TASK DIRECTIONS — Please show each line of the listing where "color" is present.

....

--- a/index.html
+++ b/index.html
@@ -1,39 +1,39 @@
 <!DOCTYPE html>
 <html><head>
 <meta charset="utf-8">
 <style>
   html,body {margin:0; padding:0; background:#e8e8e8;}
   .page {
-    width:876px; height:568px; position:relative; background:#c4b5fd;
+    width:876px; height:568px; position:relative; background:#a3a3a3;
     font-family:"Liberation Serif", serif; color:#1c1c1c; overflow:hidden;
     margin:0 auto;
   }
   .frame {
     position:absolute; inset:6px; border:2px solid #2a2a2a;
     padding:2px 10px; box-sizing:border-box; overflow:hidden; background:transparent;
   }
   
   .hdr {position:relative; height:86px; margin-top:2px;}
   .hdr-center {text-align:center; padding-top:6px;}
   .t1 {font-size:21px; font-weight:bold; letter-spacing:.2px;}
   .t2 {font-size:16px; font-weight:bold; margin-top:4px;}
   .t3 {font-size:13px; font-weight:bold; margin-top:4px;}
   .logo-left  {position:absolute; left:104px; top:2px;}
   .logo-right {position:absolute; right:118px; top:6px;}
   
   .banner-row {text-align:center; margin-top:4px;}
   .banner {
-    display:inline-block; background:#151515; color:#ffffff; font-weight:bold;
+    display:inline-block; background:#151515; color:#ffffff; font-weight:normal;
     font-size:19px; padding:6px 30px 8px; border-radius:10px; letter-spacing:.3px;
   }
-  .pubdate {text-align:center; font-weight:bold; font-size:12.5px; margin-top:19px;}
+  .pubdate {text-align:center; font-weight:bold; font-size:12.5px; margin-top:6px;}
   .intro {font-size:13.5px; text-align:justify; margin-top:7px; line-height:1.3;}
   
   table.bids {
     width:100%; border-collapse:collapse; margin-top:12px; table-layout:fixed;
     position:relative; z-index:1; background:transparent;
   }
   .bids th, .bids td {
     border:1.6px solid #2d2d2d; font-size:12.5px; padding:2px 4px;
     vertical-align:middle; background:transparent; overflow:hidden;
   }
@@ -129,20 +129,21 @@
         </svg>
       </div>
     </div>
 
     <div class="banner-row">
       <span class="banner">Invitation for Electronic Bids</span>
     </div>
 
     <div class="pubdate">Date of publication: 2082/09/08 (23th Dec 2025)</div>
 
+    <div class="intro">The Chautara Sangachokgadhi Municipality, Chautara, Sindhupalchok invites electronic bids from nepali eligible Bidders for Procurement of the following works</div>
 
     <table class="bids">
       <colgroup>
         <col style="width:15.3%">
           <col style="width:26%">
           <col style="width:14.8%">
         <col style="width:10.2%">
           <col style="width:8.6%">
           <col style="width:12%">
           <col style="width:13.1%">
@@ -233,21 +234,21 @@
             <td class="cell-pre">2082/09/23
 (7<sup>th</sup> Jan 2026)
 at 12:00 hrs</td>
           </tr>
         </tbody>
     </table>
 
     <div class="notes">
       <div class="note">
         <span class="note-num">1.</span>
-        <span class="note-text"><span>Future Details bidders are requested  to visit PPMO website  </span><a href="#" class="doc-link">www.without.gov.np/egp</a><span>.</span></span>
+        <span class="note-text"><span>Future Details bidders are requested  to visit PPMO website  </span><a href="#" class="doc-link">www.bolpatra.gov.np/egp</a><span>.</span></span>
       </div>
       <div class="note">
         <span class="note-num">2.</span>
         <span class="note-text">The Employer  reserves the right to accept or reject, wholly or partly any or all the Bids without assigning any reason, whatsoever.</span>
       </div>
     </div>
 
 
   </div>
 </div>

....

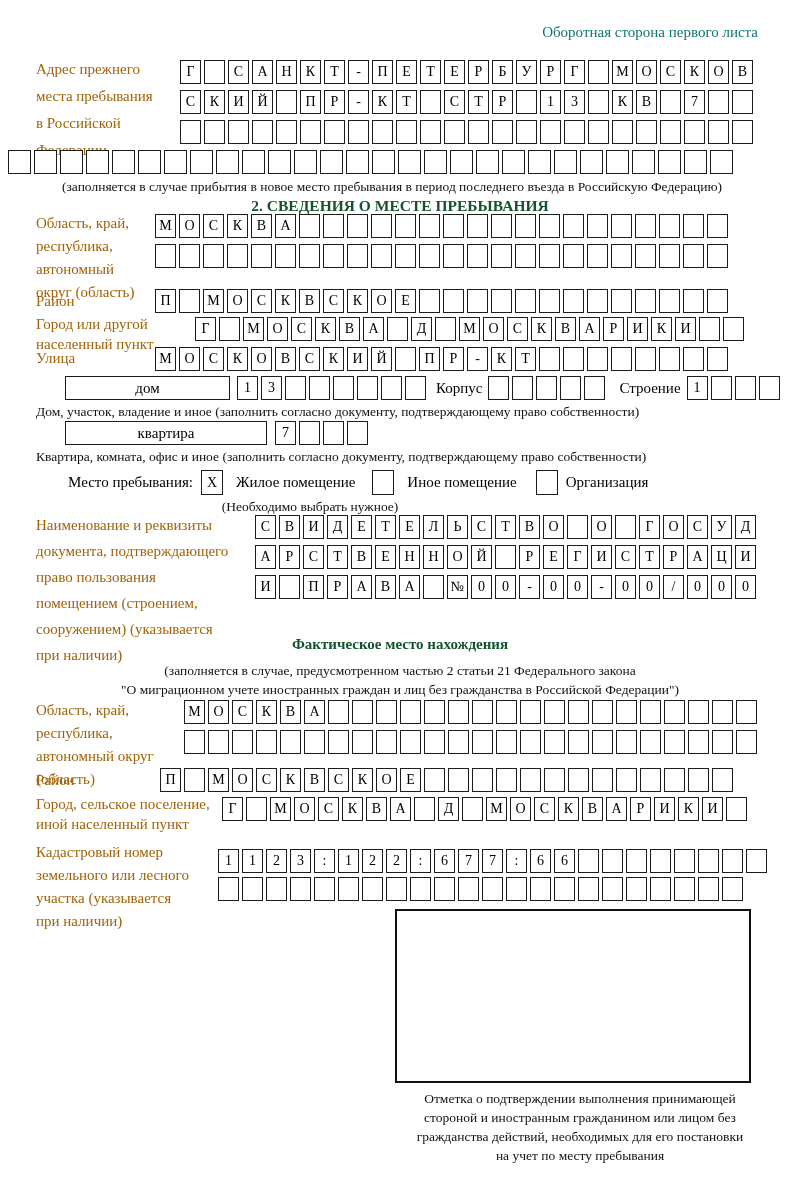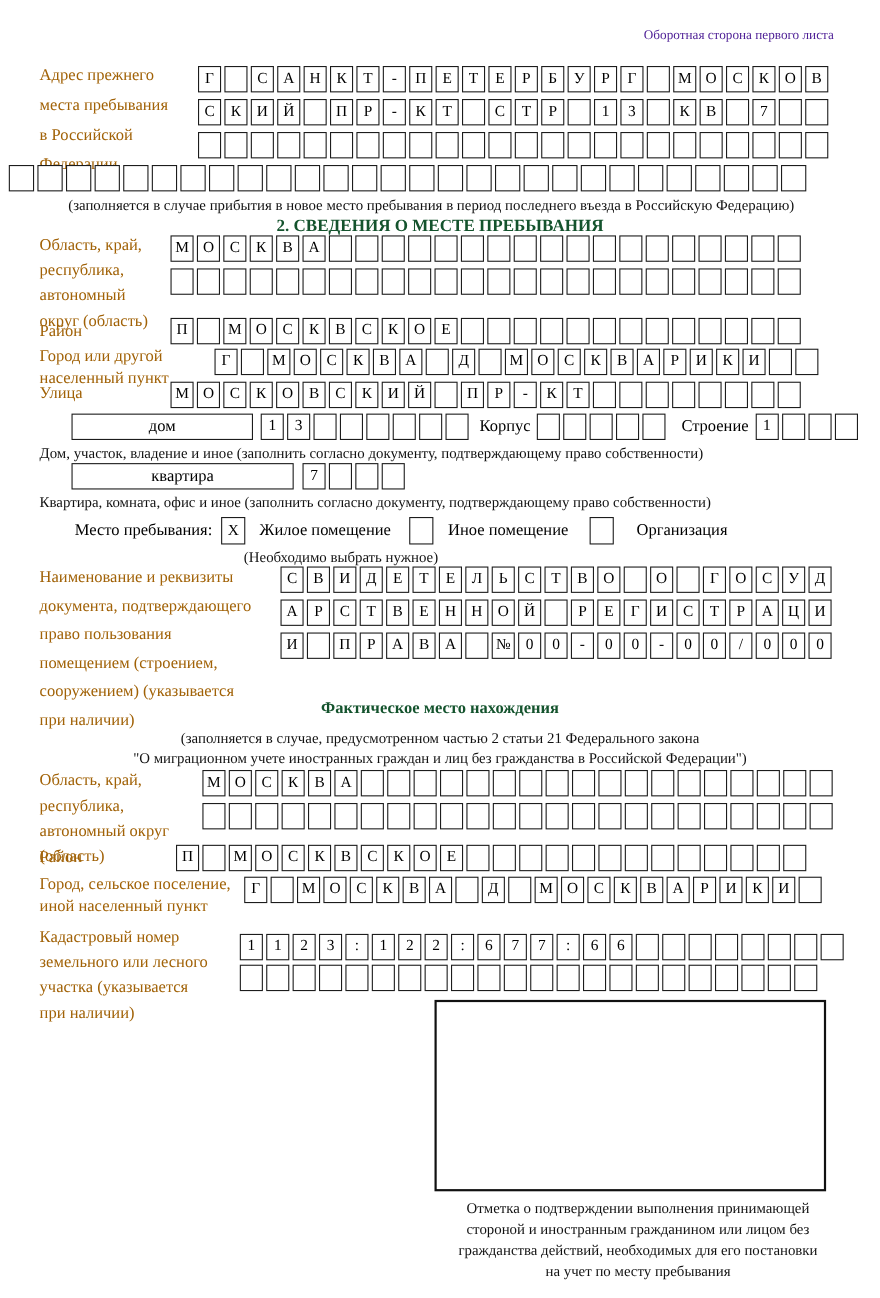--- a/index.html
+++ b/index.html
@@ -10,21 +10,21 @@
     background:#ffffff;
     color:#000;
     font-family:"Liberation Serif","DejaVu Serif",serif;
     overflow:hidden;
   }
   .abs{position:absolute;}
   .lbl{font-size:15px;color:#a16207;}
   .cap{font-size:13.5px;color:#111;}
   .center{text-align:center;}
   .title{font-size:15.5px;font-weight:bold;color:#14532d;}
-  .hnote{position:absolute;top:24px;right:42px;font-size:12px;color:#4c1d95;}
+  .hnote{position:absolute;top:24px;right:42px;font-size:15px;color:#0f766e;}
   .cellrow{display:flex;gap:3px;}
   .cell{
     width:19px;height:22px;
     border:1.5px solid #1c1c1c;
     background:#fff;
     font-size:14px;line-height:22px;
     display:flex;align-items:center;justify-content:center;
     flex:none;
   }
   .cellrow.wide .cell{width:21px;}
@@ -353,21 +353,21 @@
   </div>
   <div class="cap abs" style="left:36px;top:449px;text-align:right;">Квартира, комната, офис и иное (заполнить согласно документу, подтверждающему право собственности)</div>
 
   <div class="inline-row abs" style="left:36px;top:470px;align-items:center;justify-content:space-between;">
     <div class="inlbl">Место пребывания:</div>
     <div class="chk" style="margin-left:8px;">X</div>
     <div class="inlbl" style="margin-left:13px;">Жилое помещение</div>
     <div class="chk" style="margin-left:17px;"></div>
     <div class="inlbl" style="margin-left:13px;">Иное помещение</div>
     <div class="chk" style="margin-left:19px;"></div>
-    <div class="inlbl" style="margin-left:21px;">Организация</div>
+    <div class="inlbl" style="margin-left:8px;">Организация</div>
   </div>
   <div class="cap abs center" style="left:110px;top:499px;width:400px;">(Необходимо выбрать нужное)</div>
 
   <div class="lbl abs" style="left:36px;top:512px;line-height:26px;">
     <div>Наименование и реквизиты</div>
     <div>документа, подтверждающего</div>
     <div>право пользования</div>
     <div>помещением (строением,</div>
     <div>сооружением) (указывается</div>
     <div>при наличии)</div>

....

WRITTEN REPLY —
     font-family:"Liberation Serif", serif; color:#1c1c1c; overflow:hidden;
-    display:inline-block; background:#151515; color:#ffffff; font-weight:bold;
+    display:inline-block; background:#151515; color:#ffffff; font-weight:normal;
     color:#000;
   .lbl{font-size:15px;color:#a16207;}
   .cap{font-size:13.5px;color:#111;}
   .title{font-size:15.5px;font-weight:bold;color:#14532d;}
-  .hnote{position:absolute;top:24px;right:42px;font-size:12px;color:#4c1d95;}
+  .hnote{position:absolute;top:24px;right:42px;font-size:15px;color:#0f766e;}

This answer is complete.